There was another pause. ‘I hadn’t really thought,’ he said.
‘Well, think now and get to the point.’
‘I need you to get my cards working again.’
‘Only you can do that.’
‘Great. Who do I phone?’
‘It’s not quite that simple,’ I said.
‘Not quite that simple?’
‘They need you to go into the bank in person to clear one or two things up.’
‘One or two things?’
‘Let’s say up to about six.’
‘Have you done something stupid?’
‘No,’ I said, but I was lying.
‘So what do I do now?’
‘If you ever want to use plastic again, you’ll need to come back to England.’
There was a long sigh. ‘Can you phone my hotel then and pay the bill with your own card so that I can leave?’
‘No.’
‘But . . .’
said the card-less person.
‘I’m not paying your bill so you can wander off with some floozy,’ I pointed out. ‘You’re hopeless with women. I’m coming to collect you. Where do I have to get a plane to?’

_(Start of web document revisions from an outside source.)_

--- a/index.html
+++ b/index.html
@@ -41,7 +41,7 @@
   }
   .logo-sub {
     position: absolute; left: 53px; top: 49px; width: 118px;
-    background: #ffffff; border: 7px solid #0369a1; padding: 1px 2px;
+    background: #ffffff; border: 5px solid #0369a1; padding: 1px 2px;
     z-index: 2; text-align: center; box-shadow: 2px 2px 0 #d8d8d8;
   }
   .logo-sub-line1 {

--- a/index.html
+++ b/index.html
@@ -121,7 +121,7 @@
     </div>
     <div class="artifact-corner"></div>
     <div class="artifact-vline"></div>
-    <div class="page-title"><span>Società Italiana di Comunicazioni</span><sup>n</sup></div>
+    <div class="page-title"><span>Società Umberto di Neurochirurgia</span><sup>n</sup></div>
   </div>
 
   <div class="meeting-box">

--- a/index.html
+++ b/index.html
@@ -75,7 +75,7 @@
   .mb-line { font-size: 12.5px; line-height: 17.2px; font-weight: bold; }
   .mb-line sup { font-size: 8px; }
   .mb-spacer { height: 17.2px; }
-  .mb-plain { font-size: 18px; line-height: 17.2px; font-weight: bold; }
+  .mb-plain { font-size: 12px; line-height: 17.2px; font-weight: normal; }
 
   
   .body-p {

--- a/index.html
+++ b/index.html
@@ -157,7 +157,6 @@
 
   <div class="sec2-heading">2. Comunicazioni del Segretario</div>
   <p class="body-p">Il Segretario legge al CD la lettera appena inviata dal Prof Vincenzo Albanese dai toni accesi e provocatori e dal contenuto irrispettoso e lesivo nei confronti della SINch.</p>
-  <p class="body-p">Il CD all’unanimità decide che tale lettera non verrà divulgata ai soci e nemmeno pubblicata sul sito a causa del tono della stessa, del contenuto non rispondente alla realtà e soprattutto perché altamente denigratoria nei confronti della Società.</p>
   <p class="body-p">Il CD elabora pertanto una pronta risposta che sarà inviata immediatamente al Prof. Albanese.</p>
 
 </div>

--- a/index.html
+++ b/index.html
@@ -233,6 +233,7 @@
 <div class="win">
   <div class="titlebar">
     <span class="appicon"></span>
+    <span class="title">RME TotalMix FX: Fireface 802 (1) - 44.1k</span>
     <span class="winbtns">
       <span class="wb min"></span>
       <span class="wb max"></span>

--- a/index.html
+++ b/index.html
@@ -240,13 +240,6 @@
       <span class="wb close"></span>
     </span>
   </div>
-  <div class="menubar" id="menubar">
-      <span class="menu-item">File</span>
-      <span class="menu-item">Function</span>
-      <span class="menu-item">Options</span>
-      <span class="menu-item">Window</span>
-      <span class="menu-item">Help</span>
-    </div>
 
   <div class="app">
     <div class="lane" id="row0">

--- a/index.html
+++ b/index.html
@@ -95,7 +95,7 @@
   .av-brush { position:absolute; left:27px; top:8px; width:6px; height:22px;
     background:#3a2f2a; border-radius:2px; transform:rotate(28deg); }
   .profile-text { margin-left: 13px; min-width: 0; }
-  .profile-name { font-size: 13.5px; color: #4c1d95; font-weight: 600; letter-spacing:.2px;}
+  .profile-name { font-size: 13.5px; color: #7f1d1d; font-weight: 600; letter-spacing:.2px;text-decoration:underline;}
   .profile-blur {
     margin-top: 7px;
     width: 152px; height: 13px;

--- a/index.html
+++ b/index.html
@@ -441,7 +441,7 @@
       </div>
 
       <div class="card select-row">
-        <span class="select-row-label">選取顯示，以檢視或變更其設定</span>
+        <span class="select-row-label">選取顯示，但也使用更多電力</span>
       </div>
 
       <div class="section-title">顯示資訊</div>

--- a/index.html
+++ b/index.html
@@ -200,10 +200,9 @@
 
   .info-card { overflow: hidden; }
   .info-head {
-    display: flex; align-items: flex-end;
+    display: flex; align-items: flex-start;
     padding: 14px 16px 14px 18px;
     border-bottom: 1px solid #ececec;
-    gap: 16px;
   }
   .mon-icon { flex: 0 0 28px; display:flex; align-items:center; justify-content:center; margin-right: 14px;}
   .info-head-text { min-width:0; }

‘There are no more women in my life – and certainly no floozies. As for planes, you’ll need to come to Tours, I suppose, if you want to fly. But it’s probably easier to get the train. I’m in the Loire valley – to be exact I’m at the Vieille Auberge in Chaubord. It’s right opposite the chateau. You can’t miss it.’
‘Does it happen to have any peeling wallpaper?’
‘Yes. It’s the only sort of wallpaper it has.’
‘Does it smell of mildew and old cheese?’
‘Yes. Both.’
‘Is there anywhere else to stay?’
‘Quite possibly, but this is where I am staying. I like it.’
‘Then book me a room for tomorrow night,’ I said.
‘Just one night?’
‘I can’t see why we should need to stay longer,’ I said. I figured we needed to stay long enough for me to explain what I had done and for him to understand why it had been for his own good.
Of course, I had no way of knowing that, in a hotel full of stamp collectors, the guests would suddenly start murdering each other. It’s not the sort of thing you usually plan for, is it?
Two
Ethelred met me at the station. He came dressed, for some reason, as the Englishman Abroad. He wore a crumpled linen suit, a crumpled stripy tie and a panama hat. It would have looked eccentric at any time but at a provincial railway station on a cold, rainy December afternoon it attracted many admiring glances.
‘Ethelred, you prat,’ I said, standing on tiptoe to kiss him on the lower part of both cheeks. ‘Why are you wearing fancy dress?’
‘It’s all I’ve got,’ he said. ‘You cancelled my cards, remember?’
‘You must have other clothes. It’s been too cold for this sort of get-up for months.’